16. User Account Control
17. Locking a machine without a screensaver
18. Faster access to High Performance power plan
I guess that may help notebook users
19. Custom theme improvements
Bleh
20-27 Windows Media Player
I hate Windows media player. I use WinAamp in windows, XMMS in Linux.
28. Enriching the Device Stage ecosystem
Market-speak for "we're still behind Linux in this but we're trying".
29. Improving the headphone experience
Bug fix
30. Increased audio reliability
Bug fix
The rest have to do with Windows Explorere. Sorry, Microsoft, this isn't enough to make me want to drop a couple hundred dollars for.
Free Martian Whores!
Why do you say that? I can think of multiple ways to address that issue.
And you don't even address the issue of someone NOT having any of those programs that depend upon the insecure configuration.
#1. Virtual machines for insecure apps.
#2. Load the insecure .dll's only if necessary for an insecure program and then put a notice on the desktop which cannot be removed.
The idea is to move towards a more secure system.

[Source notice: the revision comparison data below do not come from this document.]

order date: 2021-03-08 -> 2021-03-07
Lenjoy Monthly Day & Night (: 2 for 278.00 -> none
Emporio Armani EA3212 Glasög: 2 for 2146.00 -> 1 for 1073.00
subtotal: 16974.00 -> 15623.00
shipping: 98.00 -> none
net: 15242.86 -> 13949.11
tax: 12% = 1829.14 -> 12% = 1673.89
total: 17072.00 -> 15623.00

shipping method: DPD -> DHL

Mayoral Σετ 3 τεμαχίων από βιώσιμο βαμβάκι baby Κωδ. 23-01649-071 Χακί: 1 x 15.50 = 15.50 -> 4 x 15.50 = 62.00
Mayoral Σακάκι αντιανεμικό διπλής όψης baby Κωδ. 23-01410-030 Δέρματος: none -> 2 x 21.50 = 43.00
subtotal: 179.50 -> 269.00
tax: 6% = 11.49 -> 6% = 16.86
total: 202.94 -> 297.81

Not to keep making excuses.
This is great, but I still don't see ISO mounting, which (as far as I know) has been asked for repeatedly by power users everywhere, and is one of (if not *the*) top request on Connect.

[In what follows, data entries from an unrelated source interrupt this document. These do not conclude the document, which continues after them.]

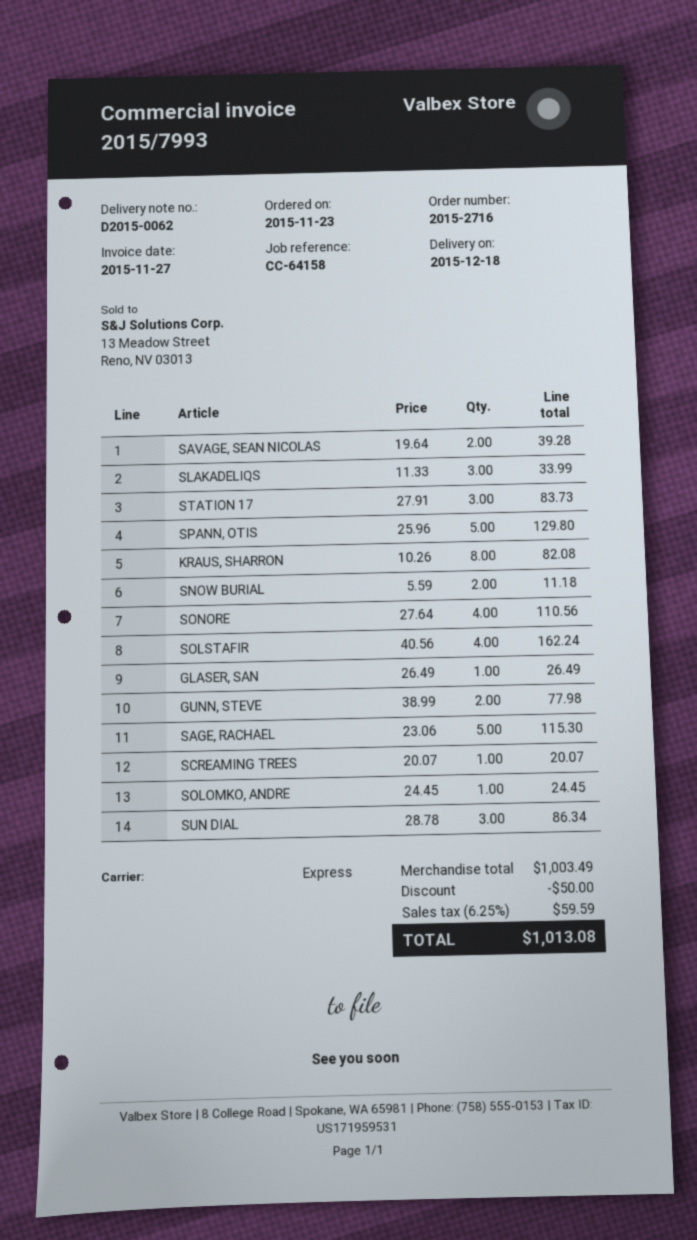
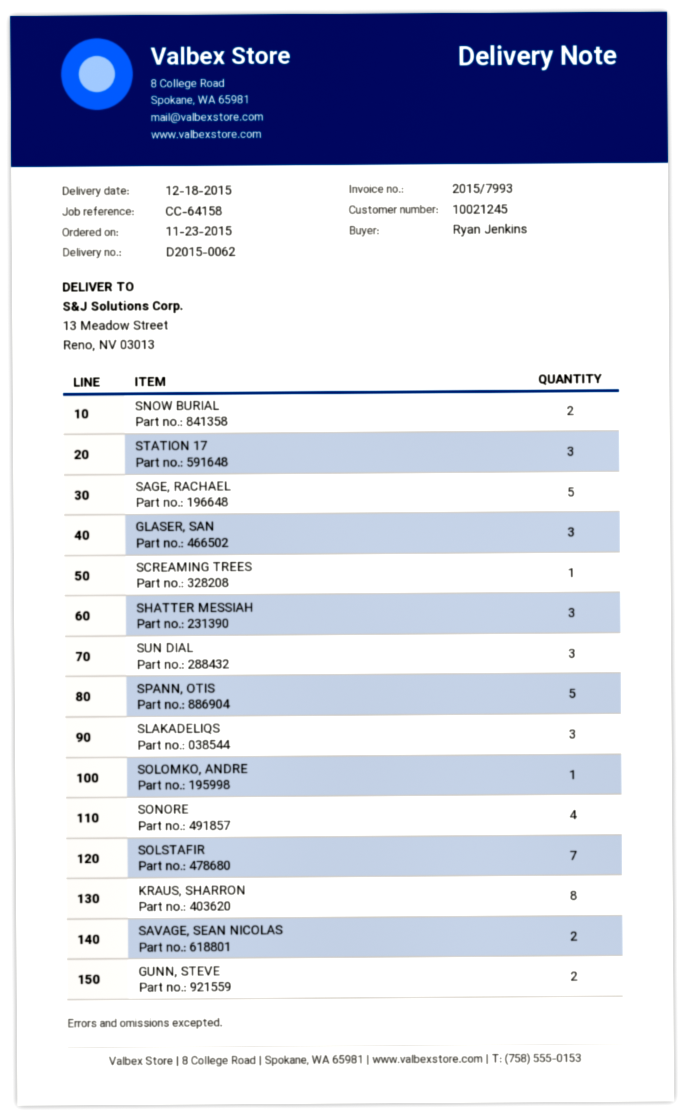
SOLSTAFIR: 4 -> 7
GLASER, SAN: 1 -> 3
SHATTER MESSIAH: none -> 3

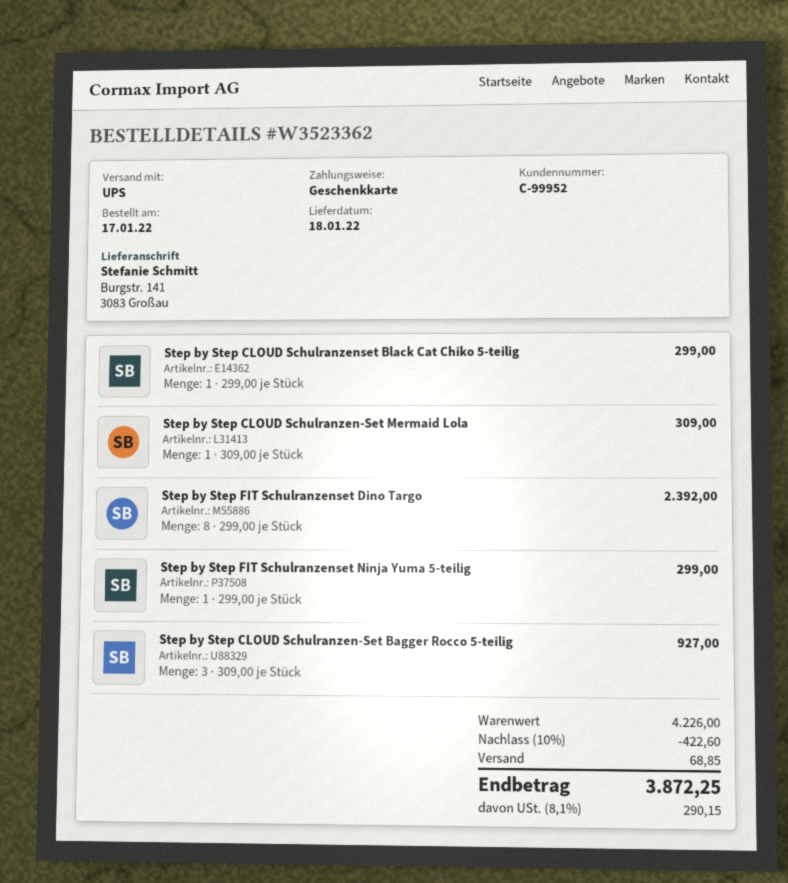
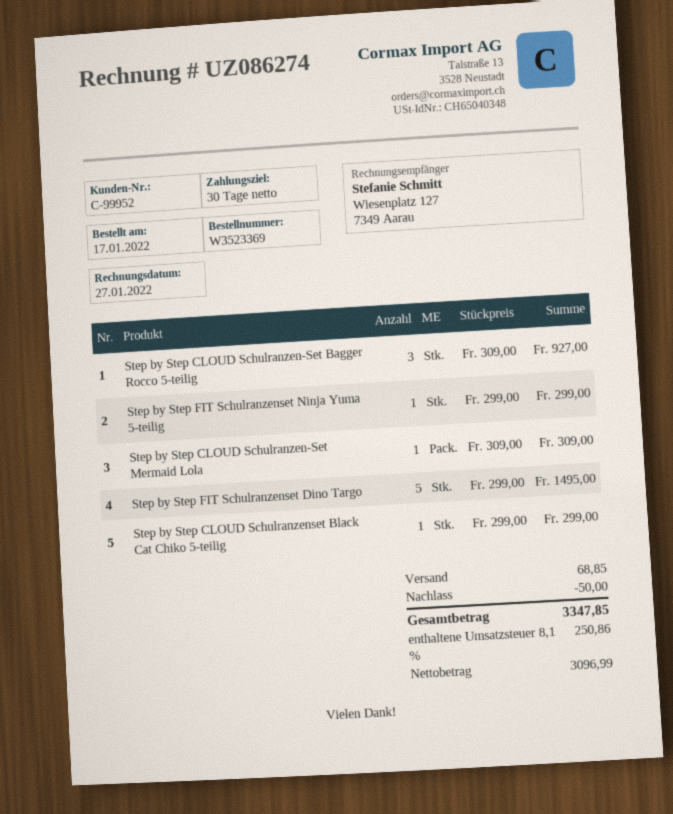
order number: W3523362 -> W3523369
Step by Step FIT Schulranzenset Dino Targo: 8 x 299.00 = 2392.00 -> 5 x 299.00 = 1495.00
discount: 422.60 -> 50.00
tax: 8.1% = 290.15 -> 8.1% = 250.86
total: 3872.25 -> 3347.85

At most clients when I'm documenting work (network configurations, etc.) and writing scripts I'll be using Linux, and when they see me flip screens (desktop cube) they ask me about the OS and "Is that Vista?" (I run a Vista theme courtesy of Emerald - I don't care what you say about Vista's quality, you have to admit its default theme is pretty) so I give them brief tours of Linux - they're invariably impressed and ask if they can run it on their home systems.
I reinstalled my sister's computer for her a month ago, and while I was looking something up on my computer I did a Ctrl-Alt-Right to flip screens. She though that was really cool and asked if I could put it on her computer. I explained the issues and we talked about the software packages she uses, and finally decided to install XP on 160 GB of her 200 GB drive, and Ubuntu 8.10 on the other 40.

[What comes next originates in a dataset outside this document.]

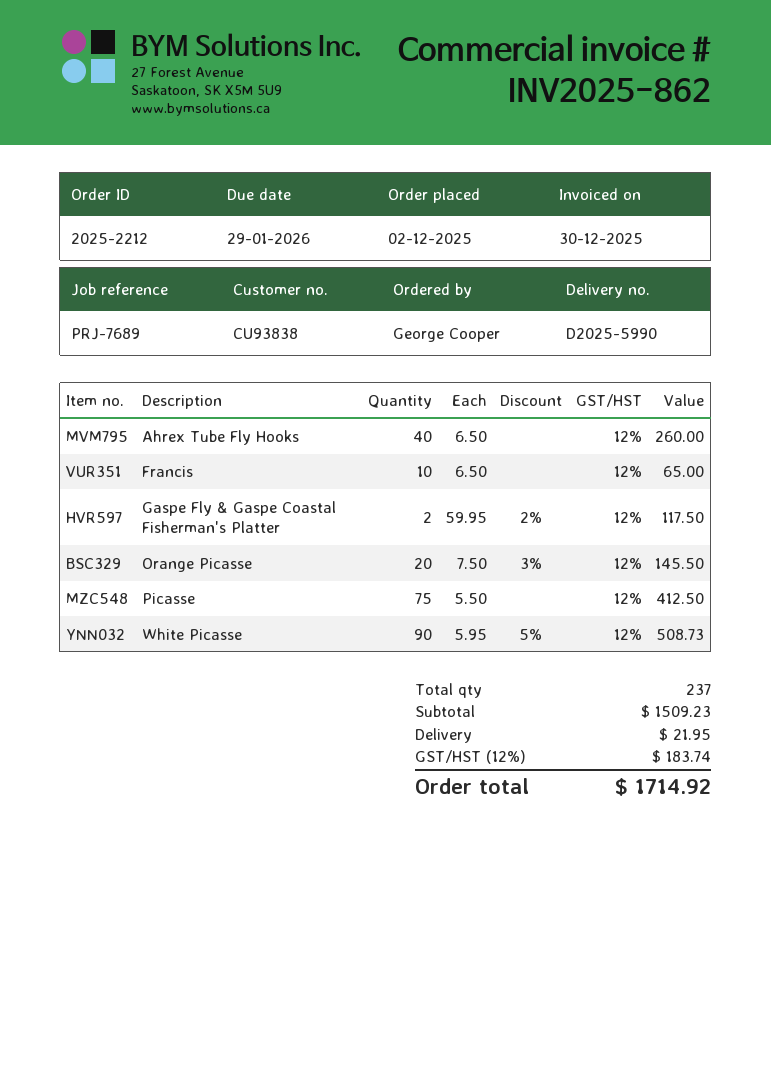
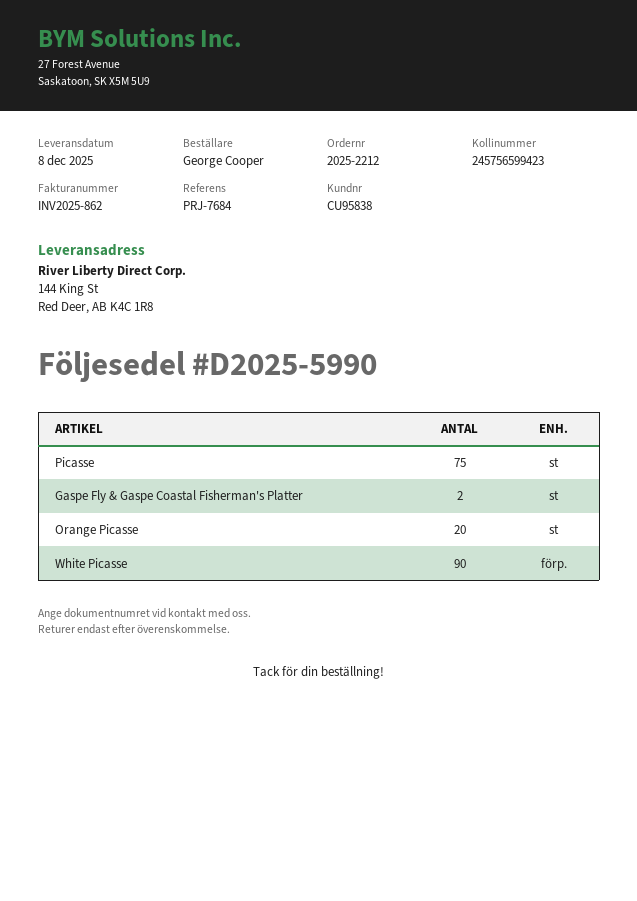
customer number: CU93838 -> CU95838
reference: PRJ-7689 -> PRJ-7684
Ahrex Tube Fly Hooks: 40 -> none
Francis: 10 -> none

About a week later she IMed me to say she was trying to use her printer on Linux and wanted some help. I googled her model and groaned -- it's a Canon with manufacturer-provided binary-only drivers that require a bunch of manual futzing with config files to make work.
Well, back to XP, I figured. I didn't have time to go do it for her. I did give her the URL I found, though. It had reasonably good step-by-step instructions. I didn't hear back from her.
A week later she IMed me to ask how she can find out which printers work with Linux. I was offering to find time to help her get her printer working, before she went to drop money on one when she interrupted to say that no, she got her printer working just fine. She had just been thinking she might want a better printer, but wanted to make sure she got one that supported Linux.
I was pretty surprised both that she got her printer working (she's not dumb by any means, but she's far from a geek either) and that she appeared to be so committed to Linux. Then last week at a family BBQ she asked me what would be the best way to get rid of Windows and give the rest of the drive to Ubuntu.
And it all started with the rotating desktop cube.